== EXERCISE REQUIREMENTS ==
Pull every line holding the word "Fouhey" out of the data and copy it.

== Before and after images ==

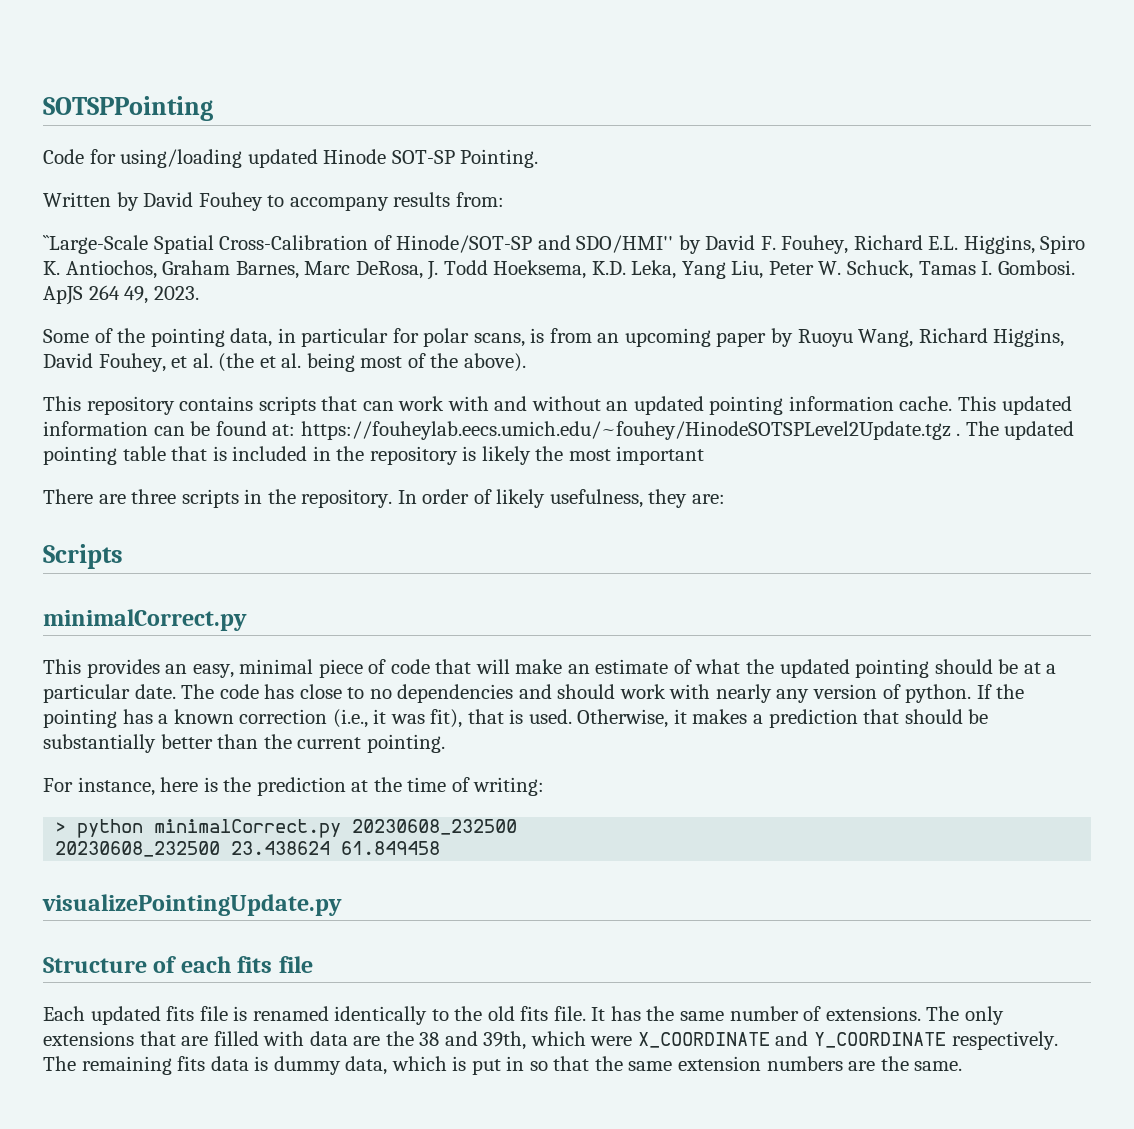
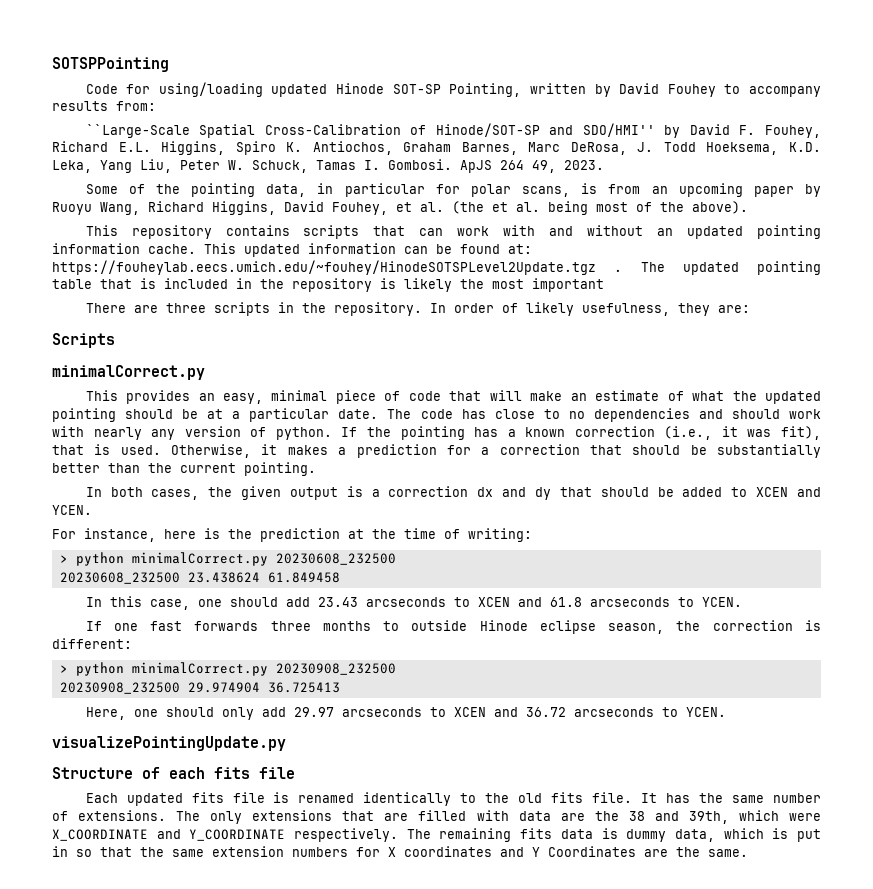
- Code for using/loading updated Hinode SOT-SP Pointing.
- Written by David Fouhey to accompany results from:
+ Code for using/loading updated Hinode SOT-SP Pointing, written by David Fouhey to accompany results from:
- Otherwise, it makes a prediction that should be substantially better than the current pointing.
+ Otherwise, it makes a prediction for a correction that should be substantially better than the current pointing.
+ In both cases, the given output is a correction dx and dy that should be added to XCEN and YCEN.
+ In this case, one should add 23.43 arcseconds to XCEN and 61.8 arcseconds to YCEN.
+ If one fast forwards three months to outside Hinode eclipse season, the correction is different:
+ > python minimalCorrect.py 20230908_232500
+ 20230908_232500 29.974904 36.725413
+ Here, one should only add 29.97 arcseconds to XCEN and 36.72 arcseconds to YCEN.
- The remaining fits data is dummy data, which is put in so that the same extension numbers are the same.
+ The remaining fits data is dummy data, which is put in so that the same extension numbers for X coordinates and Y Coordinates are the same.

== OUTPUT FOR THIS EXERCISE ==
- Written by David Fouhey to accompany results from:
+ Code for using/loading updated Hinode SOT-SP Pointing, written by David Fouhey to accompany results from:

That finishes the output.